[Date Prev][Date Next][Thread Prev][Thread Next][Date Index][Thread Index]
Re: [PATCH] block/vhost-user-blk: Fix hang on boot for some odd guests
From: |
Michael S. Tsirkin |
Subject: |
Re: [PATCH] block/vhost-user-blk: Fix hang on boot for some odd guests |
Date: |
Tue, 18 Apr 2023 02:17:22 -0400 |
On Tue, Apr 18, 2023 at 05:13:11AM +0000, Raphael Norwitz wrote:
> Hey Andrey - apologies for the late reply here.
>
> It sounds like you are dealing with a buggy guest, rather than a QEMU issue.
>
> > On Apr 10, 2023, at 11:39 AM, Andrey Ryabinin <arbn@yandex-team.com> wrote:
> >
> >
> >
> > On 4/10/23 10:35, Andrey Ryabinin wrote:
> >> Some guests hang on boot when using the vhost-user-blk-pci device,
> >> but boot normally when using the virtio-blk device. The problem occurs
> >> because the guest advertises VIRTIO_F_VERSION_1 but kicks the virtqueue
> >> before setting VIRTIO_CONFIG_S_DRIVER_OK, causing vdev->start_on_kick to
>
> Virtio 1.1 Section 3.1.1, says during setup “[t]he driver MUST NOT notify the
> device before setting DRIVER_OK.”
>
> Therefore what you are describing is buggy guest behavior. Sounds like the
> driver should be made to either
> - not advertise VIRTIO_F_VERSION_1
> - not kick before setting VIRTIO_CONFIG_S_DRIVER_OK
>
> If anything, the virtio-blk virtio_blk_handle_output() function should
> probably check start_on_kick?
Question is, how easy is this guest to fix.
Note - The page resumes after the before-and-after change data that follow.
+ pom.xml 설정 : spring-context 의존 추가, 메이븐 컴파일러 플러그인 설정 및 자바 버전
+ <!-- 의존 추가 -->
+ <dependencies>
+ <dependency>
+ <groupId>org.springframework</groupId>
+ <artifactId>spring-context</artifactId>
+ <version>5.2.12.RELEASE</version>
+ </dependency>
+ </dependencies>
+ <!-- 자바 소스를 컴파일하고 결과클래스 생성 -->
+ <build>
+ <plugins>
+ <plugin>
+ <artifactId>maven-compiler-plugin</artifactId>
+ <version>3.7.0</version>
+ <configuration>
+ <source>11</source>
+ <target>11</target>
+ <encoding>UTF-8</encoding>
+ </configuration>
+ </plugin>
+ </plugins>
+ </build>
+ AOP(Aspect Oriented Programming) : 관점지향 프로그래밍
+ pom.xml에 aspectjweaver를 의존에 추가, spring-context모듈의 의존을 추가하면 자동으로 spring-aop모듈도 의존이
> >> be false in vhost_user_blk_handle_output() and preventing the device from
> >> starting.
> >>
> >> Fix this by removing the check for vdev->start_on_kick to ensure
> >> that the device starts after the kick. This aligns the behavior of
> >> 'vhost-user-blk-pci' device with 'virtio-blk' as it does the similar
> >> thing in its virtio_blk_handle_output() function.
> >>
> >> Fixes: 110b9463d5c8 ("vhost-user-blk: start vhost when guest kicks")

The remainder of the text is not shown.